Nobel d'économie: au fait, c'est quoi la théorie des contrats ?

11/10/16 à 11:54 - Mise à jour à 11:53

Source: Afp

Concessions autoroutières, salaires patronaux, contrats de travail... La théorie des contrats, développée par les prix Nobel d'économie Oliver Hart et Bengt Holmström, a permis de mieux comprendre les imperfections inhérentes aux accords passés entre les acteurs économiques, et leurs effets sur la société.

Nobel d'économie: au fait, c'est quoi la théorie des contrats ?

Oliver Hart et Bengt Holmström © Reuters

Le domaine de recherche étudié par les deux universitaires a eu le mérite de donner naissance à "un champ fertile de recherche fondamentale", avec de multiples implications sur la façon dont sont abordées les relations contractuelles, a estimé le jury du prix Nobel 2016 pour justifier cette récompense.

"La théorie du contrat, on l'utilise tous les jours. Ça a l'air abstrait, mais ça a des répercussions très importantes", confirme à l'AFP Thomas-Olivier Léautier, professeur à l'Ecole d'économie de Toulouse (sud de la France), et auteur d'une thèse réalisée sous la direction de Bengt Holmström et de Jean Tirole, prix Nobel d'économie 2014.

Au coeur des travaux menés par les deux chercheurs figurent les problèmes qui surviennent lors de l'élaboration de "contrats" entre l'Etat, les entreprises ou encore les individus. Avec l'ambition de définir les situations qui soient mutuellement profitables à ces acteurs économiques.

Pour l'économiste américano-britannique Oliver Hart, les contrats sont ainsi forcément "imparfaits", en raison des imprévus qui ne peuvent pas être pris en compte "ex ante" par les parties prenantes. D'où le nom donné à sa théorie, dite des "contrats incomplets".

"Il y a des choses qu'on ne peut pas anticiper", et qui ne peuvent donc pas être "écrites dans les contrats", résume Stéphane Saussier, professeur d'économie à la Sorbonne à Paris. "Cela implique de renégocier les relations contractuelles" en cours de route, détaille-t-il.

Ainsi en va-t-il des contrats de concession d'autoroutes, confrontés à des incertitudes en termes d'évolution du trafic par exemple, et régulièrement renégociés par l'Etat.
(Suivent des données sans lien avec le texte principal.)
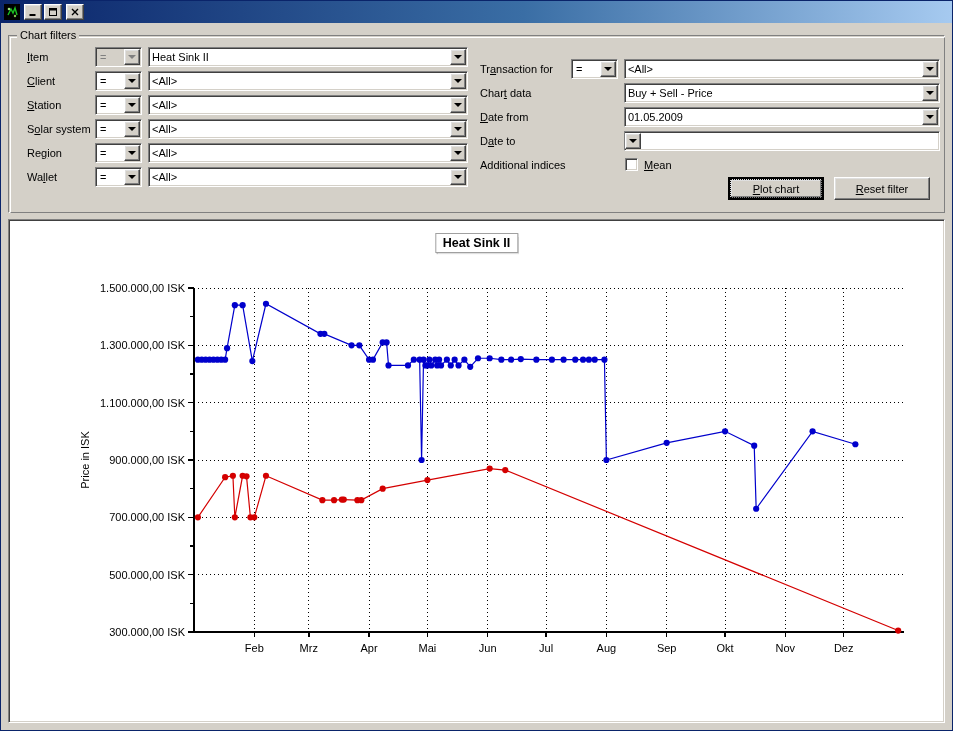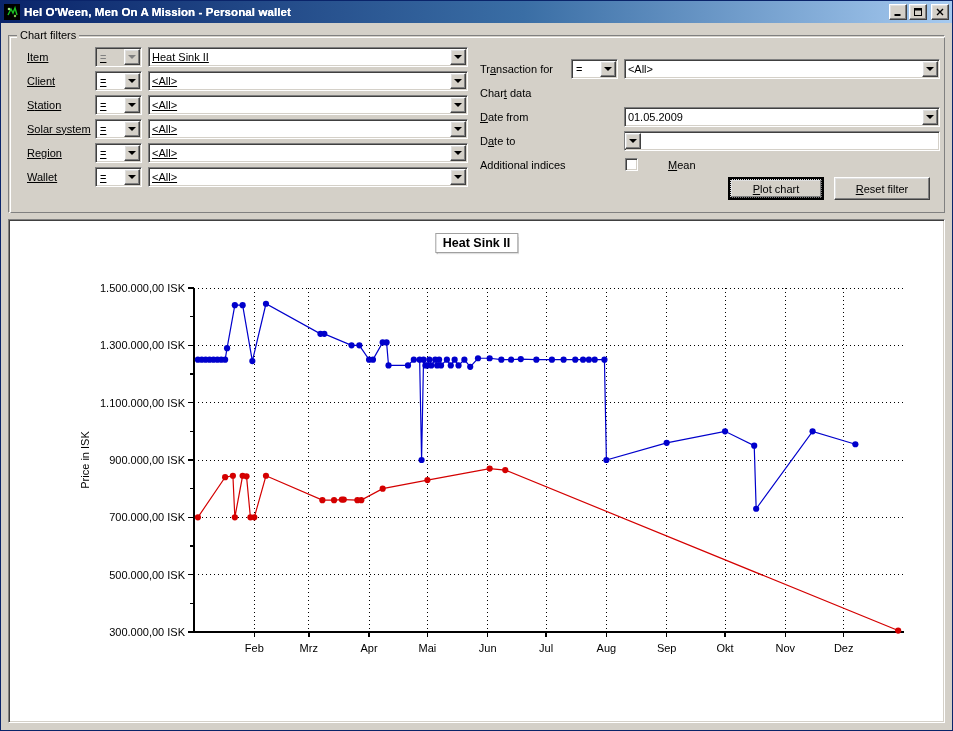--- a/index.html
+++ b/index.html
@@ -99,21 +99,21 @@
     font-size: 11px;
     z-index: 2;
   }
   .filters-grid {
     display: flex;
     position: relative;
     z-index: 1;
     height: 100%;
   }
   .filter-col { display: flex; flex-direction: column; gap: 3px; }
-  .filter-col.left { width: 448px; padding-left: 10px; text-decoration: underline; }
+  .filter-col.left { width: 448px; padding-left: 10px; }
   .filter-col.right { width: 460px; padding-left: 12px; margin-top: 12px; }
   .filter-row {
     display: flex; align-items: center;
     height: 21px;
   }
   .filter-label {
     width: 68px;
     font-size: 11px;
     white-space: nowrap;
   }
@@ -153,21 +153,21 @@
   .combo.op .combo-text { padding-left: 4px; }
   .combo.value { flex: 1 1 auto; }
   .combo.disabled { background: #d4d0c8; }
   .combo.disabled .combo-text { color: #808080; }
   .arrow-glyph { width: 0; height: 0; border-left: 4px solid transparent; border-right: 4px solid transparent; border-top: 4px solid #000; }
   .arrow-glyph.dis { border-top-color: #808080; }
 
   .value-wide { width: 320px; }
   .right-value { width: 320px; }
 
-  .checkrow { display: flex; align-items: center; height: 21px; gap: 24px; }
+  .checkrow { display: flex; align-items: center; height: 21px; }
   .checkbox {
     width: 13px; height: 13px;
     background: #ffffff;
     border: 1px solid;
     border-color: #808080 #ffffff #ffffff #808080;
     box-shadow: inset 1px 1px 0 #404040, inset -1px -1px 0 #d4d0c8;
     box-sizing: border-box;
     margin-right: 6px;
   }
   .check-label { font-size: 11px; }
@@ -251,21 +251,20 @@
 
   <div class="titlebar">
     <div class="title-icon">
       <svg width="16" height="16" viewBox="0 0 16 16">
         <rect width="16" height="16" fill="#000"></rect>
         <path d="M4 11 L7 5 L9 9 L11 4 L13 11" stroke="#19c020" stroke-width="1.4" fill="none"></path>
         <circle cx="5" cy="5" r="1.3" fill="#9fe07f"></circle>
         <circle cx="11" cy="12" r="1.2" fill="#7fc94f"></circle>
       </svg>
     </div>
-    <div class="title-text">Hel O'Ween, Men On A Mission - Personal wallet</div>
     <div class="win-btns">
       <div class="win-btn">
         <svg width="10" height="10" viewBox="0 0 10 10">
             <rect x="1.5" y="7" width="6" height="2" fill="#000"></rect>
           </svg>
       </div>
       <div class="win-btn">
         <svg width="10" height="10" viewBox="0 0 10 10">
             <rect x="1.5" y="1.5" width="7" height="7" fill="none" stroke="#000" stroke-width="1"></rect>
             <rect x="1.5" y="1.5" width="7" height="2" fill="#000"></rect>
@@ -400,20 +399,26 @@
               <span class="combo-text">&lt;All&gt;</span>
               <span class="combo-arrow">
                   <i class="arrow-glyph"></i>
                 </span>
             </div>
           </div>
 
           <div class="filter-row">
             <div class="filter-label" style="width:92px">Char<u>t</u> data</div>
             <div style="width:53px;flex:0 0 auto"></div>
+            <div class="combo value right-value">
+              <span class="combo-text">Buy + Sell - Price</span>
+              <span class="combo-arrow">
+                  <i class="arrow-glyph"></i>
+                </span>
+            </div>
           </div>
 
           <div class="filter-row">
             <div class="filter-label" style="width:92px"><u>D</u>ate from</div>
             <div style="width:53px;flex:0 0 auto"></div>
             <div class="combo value right-value">
               <span class="combo-text">01.05.2009</span>
               <span class="combo-arrow">
                   <i class="arrow-glyph"></i>
                 </span>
Dans la théorie de Hart, c'est le "droit de propriété", ou la possession des actifs, qui va permettre d'exercer un contrôle "ex post" sur le contrat.

Primes et stock-options

L'économiste finlandais Bengt Holmström s'est pour sa part intéressé aux contrats de travail, et notamment aux questions de rémunération, en appelant à prendre en compte trois facteurs pour rendre ces contrats optimaux: l'"asymétrie de l'information", les "incertitudes" et les "divergences d'intérêts".

L'indexation de la rémunération du PDG d'un groupe pétrolier, par exemple, ne sera pas optimale si elle est indexée sur la performance de l'entreprise, car cette dernière dépend du prix du pétrole... sur laquelle il n'a pas prise. D'où la nécessité, dans ce cas précis, de calculer la performance à prix du pétrole constant.

Autre exemple avec les incitations économiques, inadaptées aux modèles de professions "multitâches" (effectuant plusieurs tâches en même temps): verser une prime aux policiers en fonction du nombre d'affaires résolues aura ainsi des effets pervers, puisqu'elle les poussera à délaisser leurs autres missions, comme la prévention.

Les travaux de Bengt Holmström "ont permis de formaliser des choses qui ne l'avaient pas été jusque-là", souligne Thomas-Olivier Léautier, pour qui ces travaux, "à un moment ou à l'autre, ont trouvé leur chemin dans les entreprises" et se sont "infusées dans la société".

C'est le cas notamment de ses réflexions sur le recours aux stock options pour la rémunération des grands patrons. Ces dernières, payantes à tous les coups, car trop peu contraignantes, sont progressivement remplacées par des "actions de performances", prenant en compte l'avenir de l'entreprise.

Grâce aux travaux des deux chercheurs, "nous avons maintenant les outils pour analyser non seulement les termes financiers des contrats, mais aussi l'allocation contractuelle des droits de contrôle, des droits de propriété, et des droits de décision entre les parties", a ainsi souligné lundi l'Académie royale des sciences.